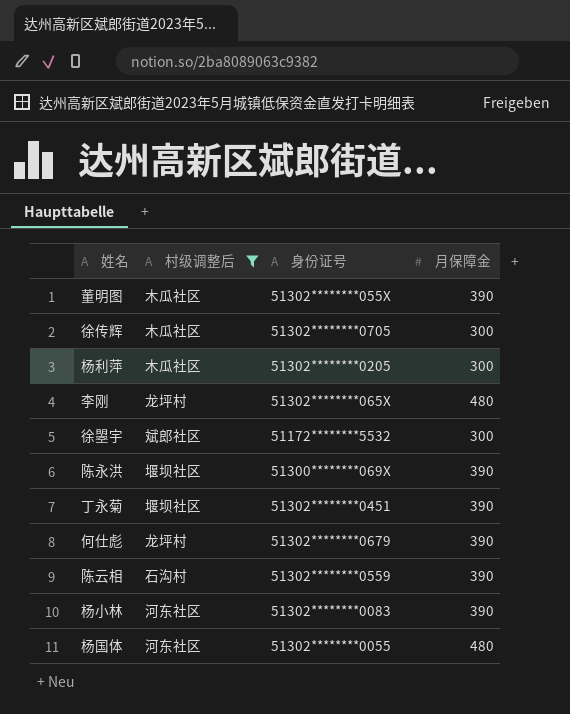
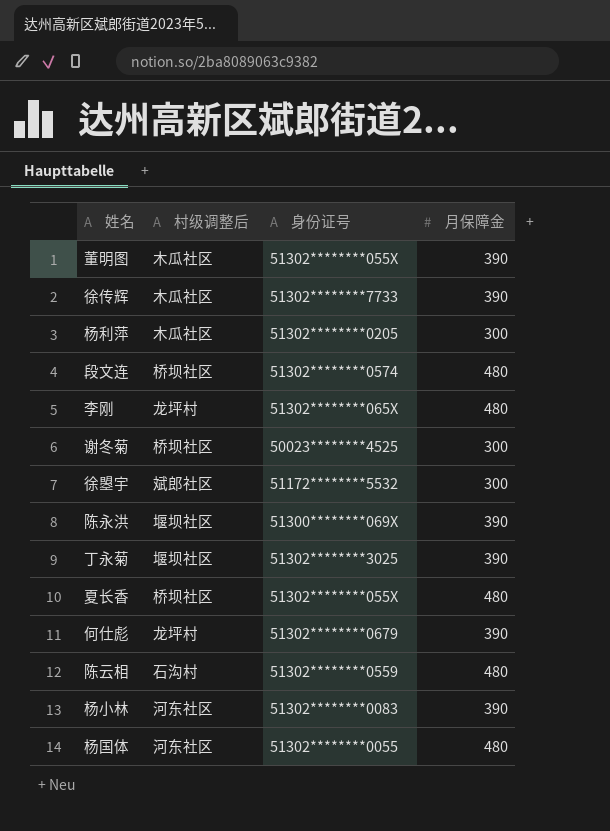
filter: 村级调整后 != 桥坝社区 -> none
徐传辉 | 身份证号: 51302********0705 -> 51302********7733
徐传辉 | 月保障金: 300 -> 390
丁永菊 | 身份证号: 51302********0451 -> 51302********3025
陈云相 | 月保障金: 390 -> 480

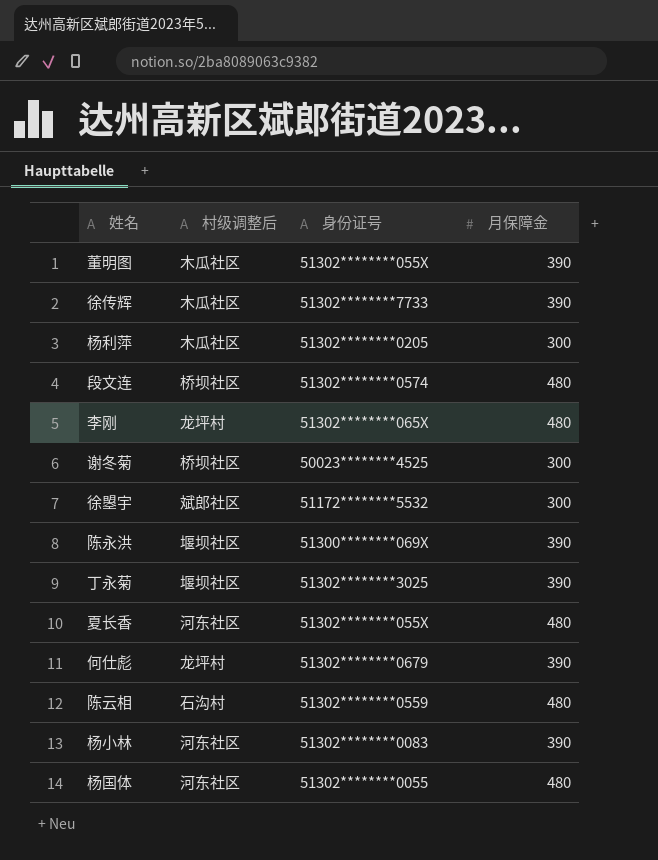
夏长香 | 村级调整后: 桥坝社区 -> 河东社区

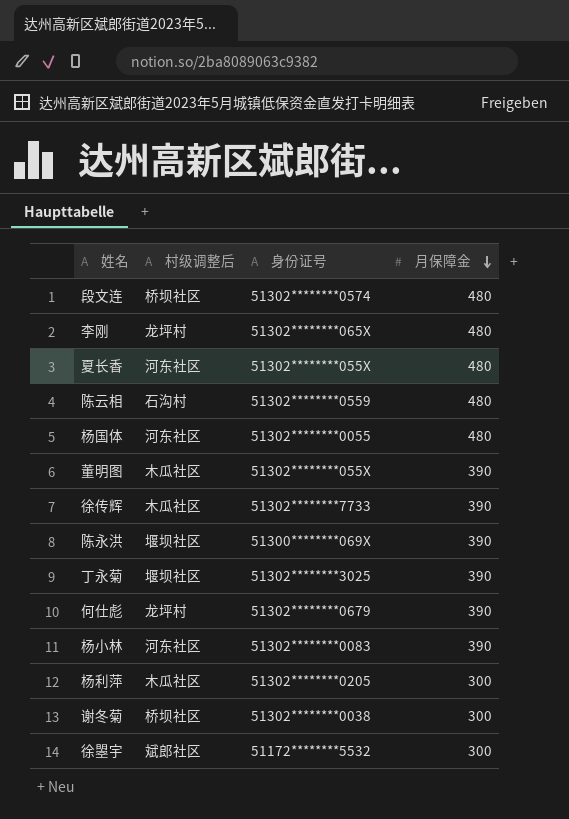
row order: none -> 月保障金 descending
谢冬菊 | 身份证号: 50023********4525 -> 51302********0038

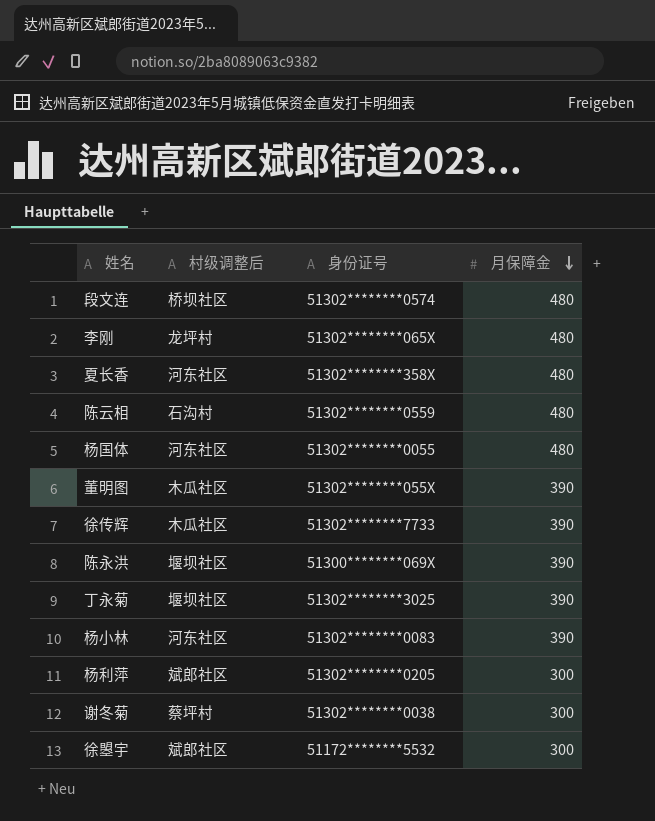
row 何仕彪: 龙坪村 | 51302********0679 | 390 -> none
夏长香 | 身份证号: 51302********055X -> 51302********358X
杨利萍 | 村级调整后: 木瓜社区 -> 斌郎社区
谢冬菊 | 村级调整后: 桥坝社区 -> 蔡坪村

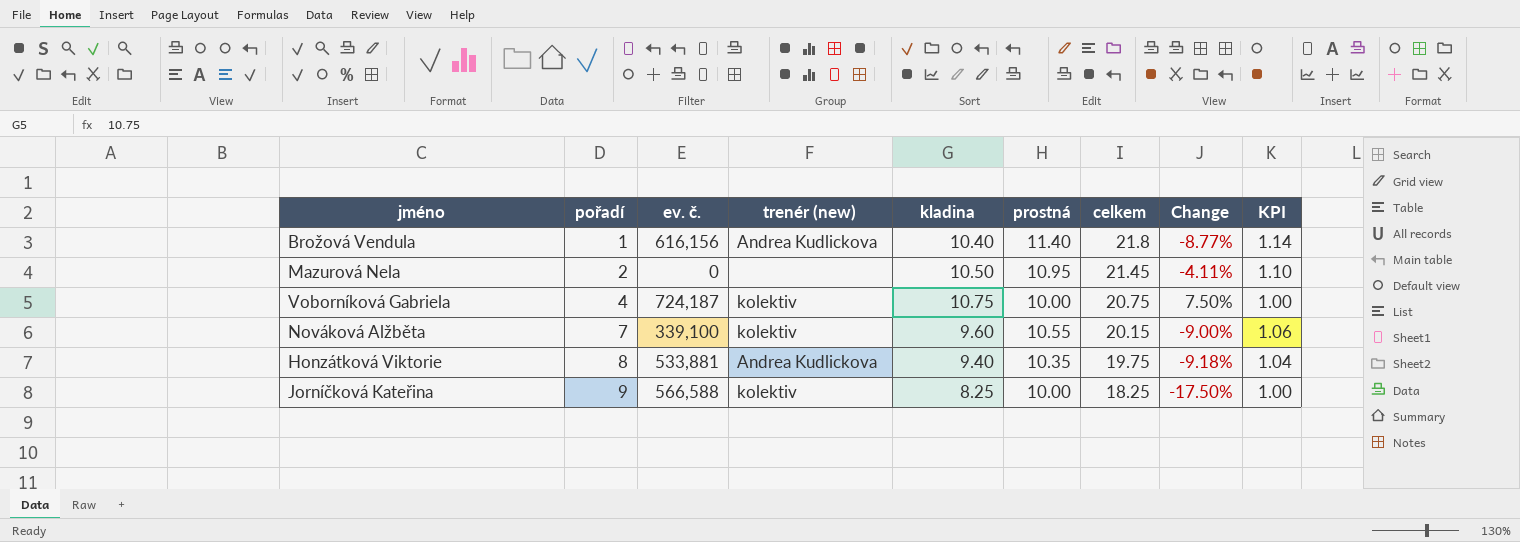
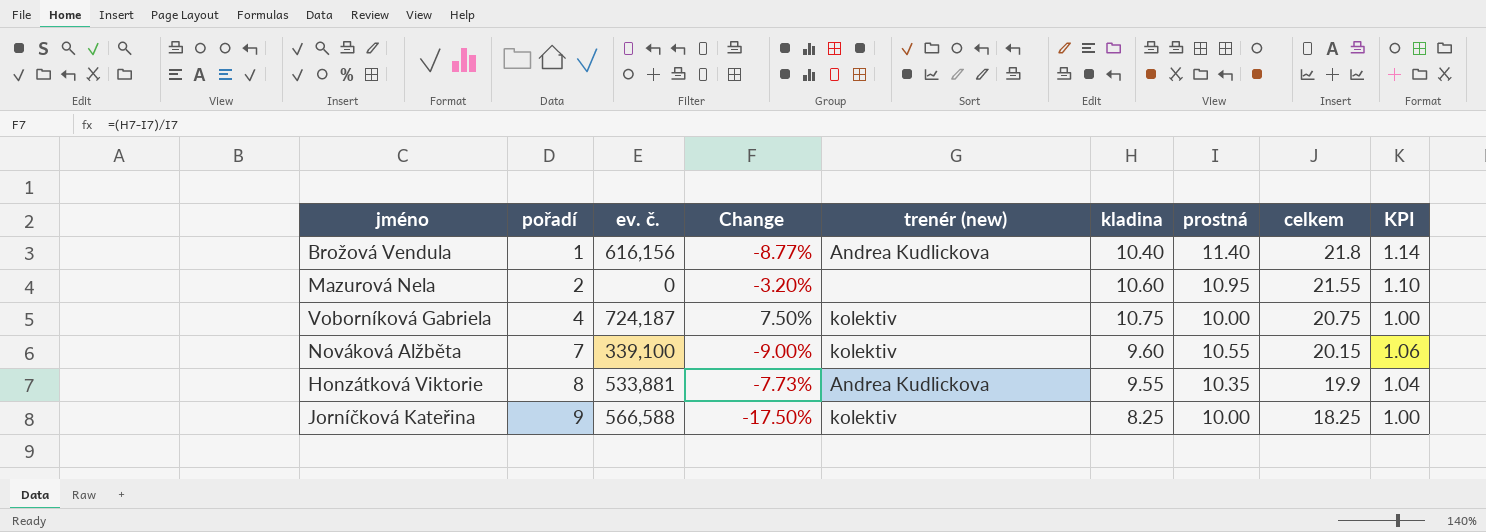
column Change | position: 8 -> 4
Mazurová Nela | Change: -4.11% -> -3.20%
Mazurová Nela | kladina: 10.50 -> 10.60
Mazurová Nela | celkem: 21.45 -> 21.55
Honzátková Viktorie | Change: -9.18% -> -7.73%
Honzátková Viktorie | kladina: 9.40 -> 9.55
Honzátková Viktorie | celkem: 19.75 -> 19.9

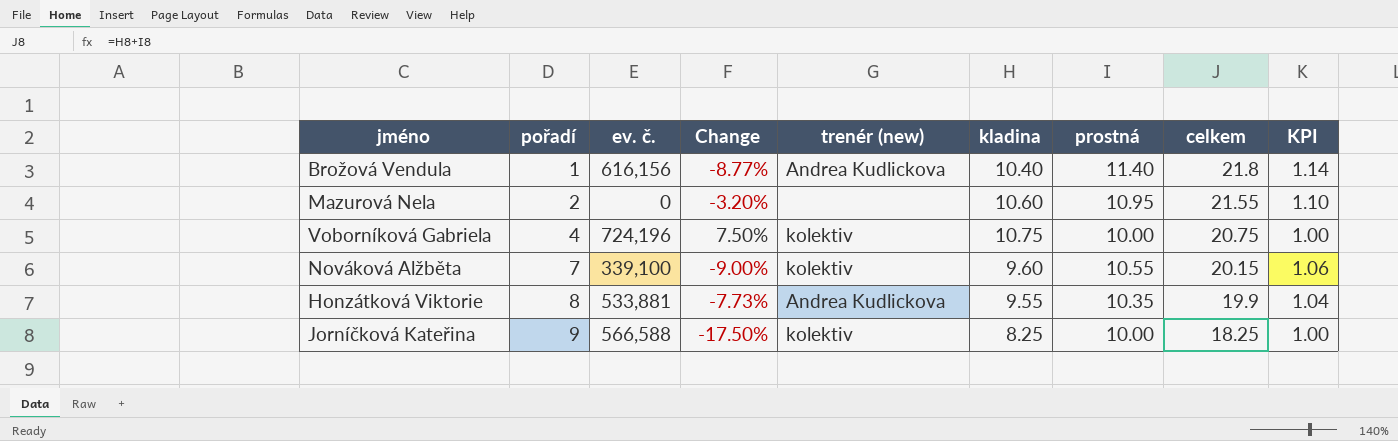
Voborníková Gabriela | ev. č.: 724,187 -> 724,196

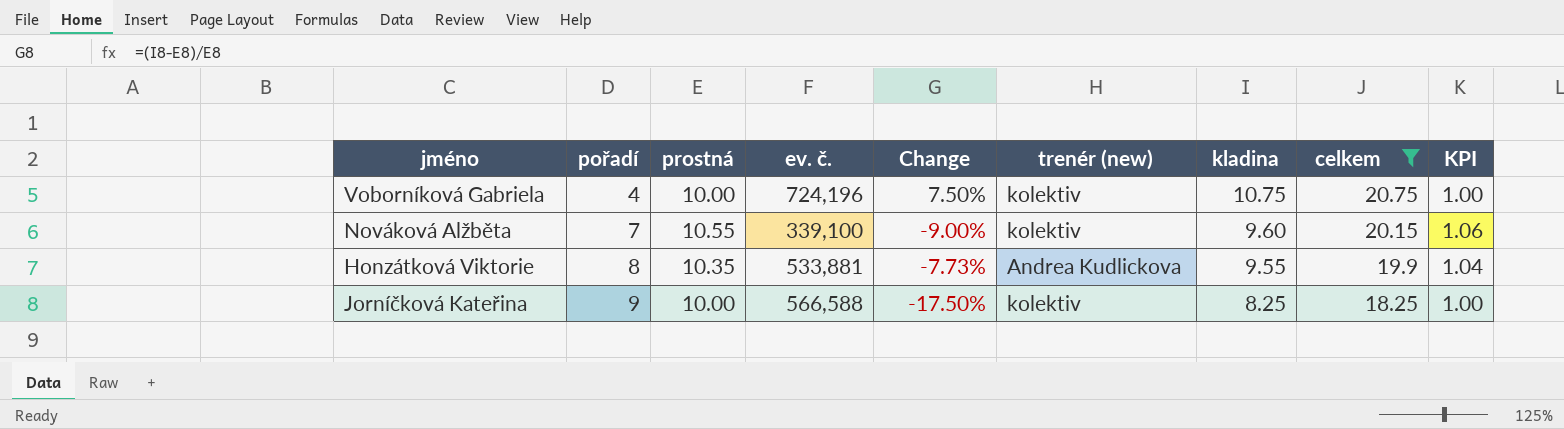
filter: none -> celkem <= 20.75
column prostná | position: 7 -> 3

◆ ◆ ◆

Problem statement
Using the records above, output an exact copy without any pictures.

Answer for this exercise
filter: 村级调整后 != 桥坝社区 -> none
徐传辉 | 身份证号: 51302********0705 -> 51302********7733
徐传辉 | 月保障金: 300 -> 390
丁永菊 | 身份证号: 51302********0451 -> 51302********3025
陈云相 | 月保障金: 390 -> 480

夏长香 | 村级调整后: 桥坝社区 -> 河东社区

row order: none -> 月保障金 descending
谢冬菊 | 身份证号: 50023********4525 -> 51302********0038

row 何仕彪: 龙坪村 | 51302********0679 | 390 -> none
夏长香 | 身份证号: 51302********055X -> 51302********358X
杨利萍 | 村级调整后: 木瓜社区 -> 斌郎社区
谢冬菊 | 村级调整后: 桥坝社区 -> 蔡坪村

column Change | position: 8 -> 4
Mazurová Nela | Change: -4.11% -> -3.20%
Mazurová Nela | kladina: 10.50 -> 10.60
Mazurová Nela | celkem: 21.45 -> 21.55
Honzátková Viktorie | Change: -9.18% -> -7.73%
Honzátková Viktorie | kladina: 9.40 -> 9.55
Honzátková Viktorie | celkem: 19.75 -> 19.9

Voborníková Gabriela | ev. č.: 724,187 -> 724,196

filter: none -> celkem <= 20.75
column prostná | position: 7 -> 3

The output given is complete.